Improving manifest compression
Ideas for reducing manifest overhead
1. Improving delta compression
One major factor in poor compression is large deltas caused by interleaving branches in history. This is partly addressed by GeneralDelta, but needs further work:
- better choice of delta parent
- tuning of window sizes
- separate read windows and decompression windows (ie "we can read 4x linearly, so long as the used hunks stay under 2x")
It is crucial that performance here be measured on a delta-by-delta basis: all generaldelta deltas must be smaller than the corresponding parentdelta. The current generaldelta implementation is known to be buggy here.
Experiments by cyanite in Feb 2013 have shown that aggressive generaldelta can increase compression by 10x or more.
2. Stem compression
Typically, the bulk of a manifest is full pathnames for files. These are generally highly redundant (and thus compress well) but could be compressed even better with the application of stem compression. Instead of a full filename, each entry consists of a leading byte indicating the number of identical bytes to copy from the previous filename, followed by the rest of the name.
So, for instance:
... tests/test-update-branches.t... tests/test-update-issue1456.t...
... <13>date-branches.t <18>issue1456.t
Experiments by mpm in Feb 2013 have shown that stem compression decreases the size of full manifest revisions by a good margin over gzip alone.
3. Shrinking individual deltas
Currently, a minimal delta entry (a single file change) has a form like this:
[4 bytes start] [4 bytes end] [4 bytes insert length] [N bytes filename] [1 null byte] [40 bytes manifest node] [1 optional flag byte] [1 newline byte]
This gives us on the order of 120 bytes for a typical minimum delta (54 bytes base + 66 byte filename).
3.1. Delta-friendly line breaks
The bdiff delta format is based on line breaks. Unfortunately, manifest entries include the filename and hash on the same line. This means a minimal delta will always include the file name, even though it hasn't changed. By putting the filename and node on separate lines, we can cut the delta size in half for typical entries, down to 53 bytes.
3.2. Binary node strings
After that, the bulk of the remaining size is the 40-byte hex representation of the manifest node. Switching this to binary gets us to 34 bytes. Because this field is fixed-width, the fact that it might now contain its own newline bytes is not a problem.

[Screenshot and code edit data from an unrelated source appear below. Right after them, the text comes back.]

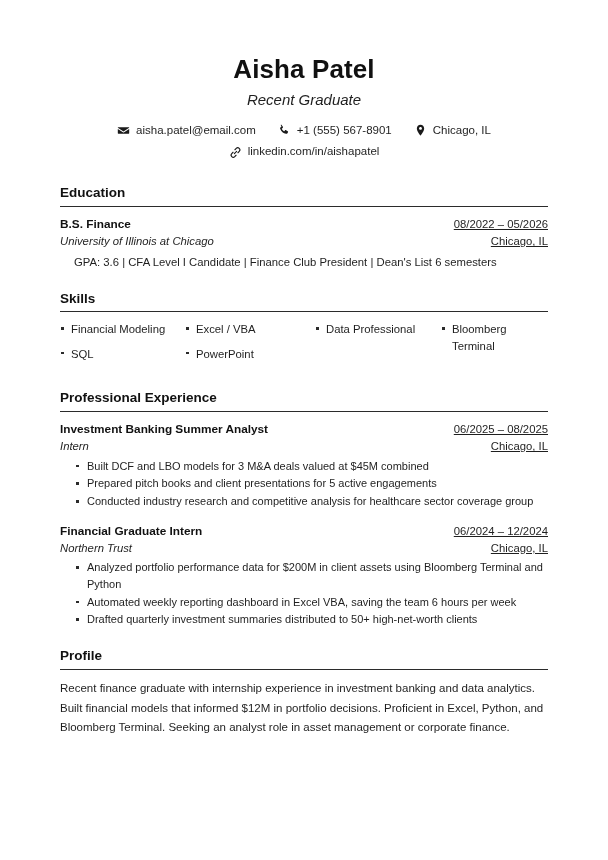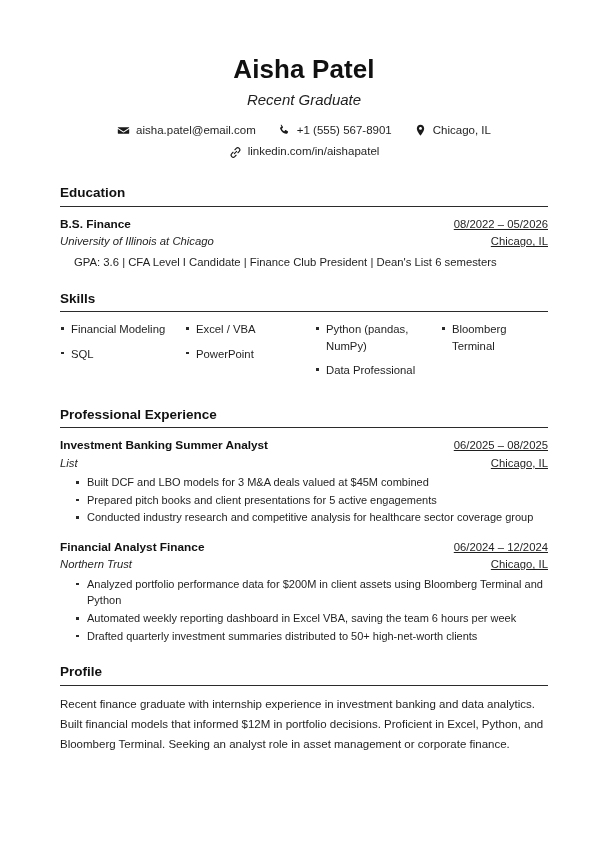--- a/index.html
+++ b/index.html
@@ -283,7 +283,6 @@
       </div>
       <div class="skill-col">
         <ul>
-          <li>Python (pandas, NumPy)</li>
           <li>Data Professional</li>
         </ul>
       </div>

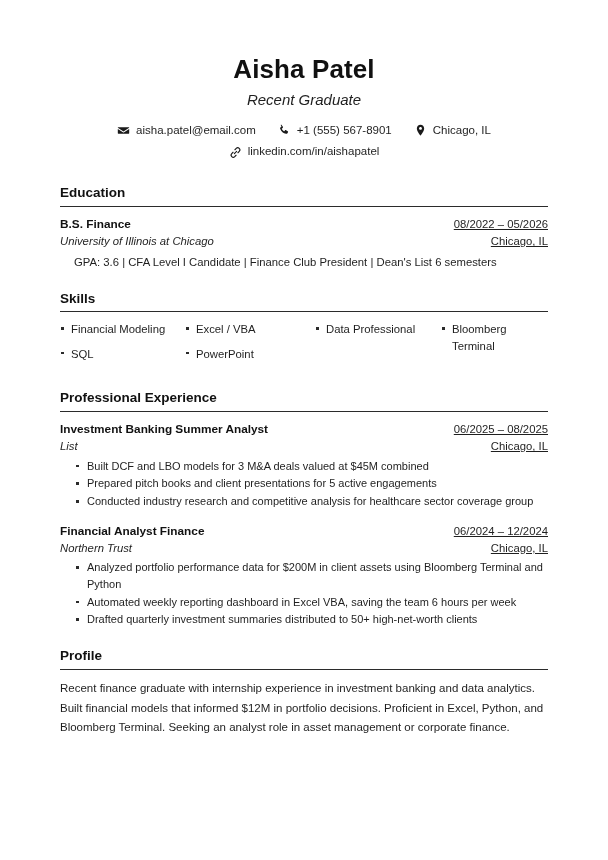--- a/index.html
+++ b/index.html
@@ -304,7 +304,7 @@
         <div class="entry-dates">06/2025 – 08/2025</div>
       </div>
       <div class="entry-line">
-        <div class="entry-org">List</div>
+        <div class="entry-org">Intern</div>
         <div class="entry-loc">Chicago, IL</div>
       </div>
       <ul class="bullets">

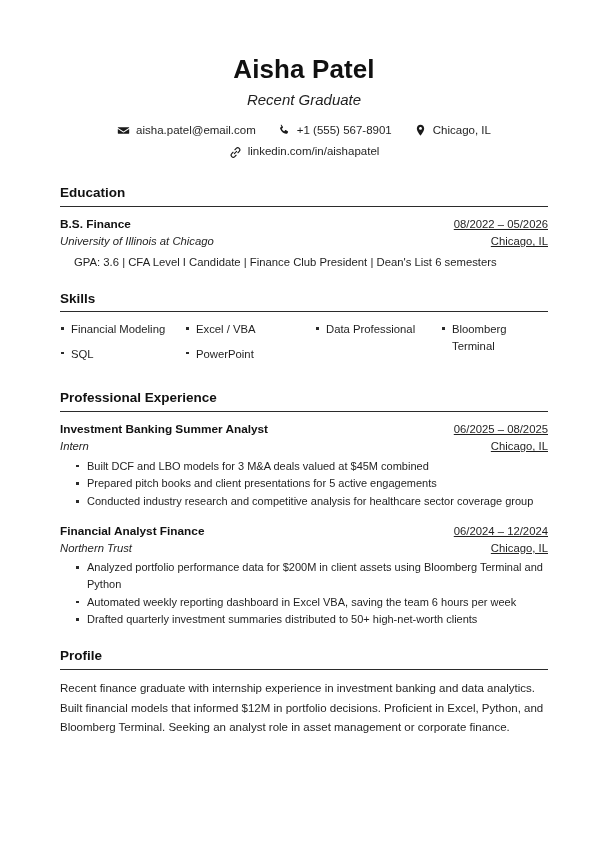--- a/index.html
+++ b/index.html
@@ -316,7 +316,7 @@
 
     <div class="entry">
       <div class="entry-line">
-        <div class="entry-role">Financial Analyst Finance</div>
+        <div class="entry-role">Financial Graduate Intern</div>
         <div class="entry-dates">06/2024 – 12/2024</div>
       </div>
       <div class="entry-line">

3.3. More compact delta chunks
As most deltas don't need 32 bits, we can use a more compact delta format. For instance:
[3 bytes start, high bit set] [1 byte delete length] [1 byte insert length]
This is sufficient for a small number of lines changed in files up to 8MB, which is sufficient for the vast majority of deltas. This reduces our minimal manifest delta to 26 bytes.
3.4. Don't replace newlines
Deltas currently replace whole lines. A minor modification would allow them to remove matching leading and trailing bytes from the delta itself. As just about every delta will have a match on the trailing newline, this will save us an additional byte, giving us a delta size of 25 bytes.
This is a cumulative 5x improvement over the existing minimal delta and is approaching optimal. Together with improved generaldelta and stem compression, these changes could result in 50-100x reduction in overall manifest size.
4. Implementation strategy
Generaldelta requires a new bundle format to be a win, so work on BundleFormat2 is needed. On-the-fly conversion for interop with old clients will continue to be needed.
4.2. New delta chunk format
This will need a new repository requirement flag. Interop with old clients can be done efficiently with on-the-fly conversion, but will also benefit from a new bundle format.
4.3. New manifest format
This will also need a new repository requirement flag, possibly the same one. On-the-fly conversion for old clients may be more expensive. Some of the work has already been done - see tinymanifest extension.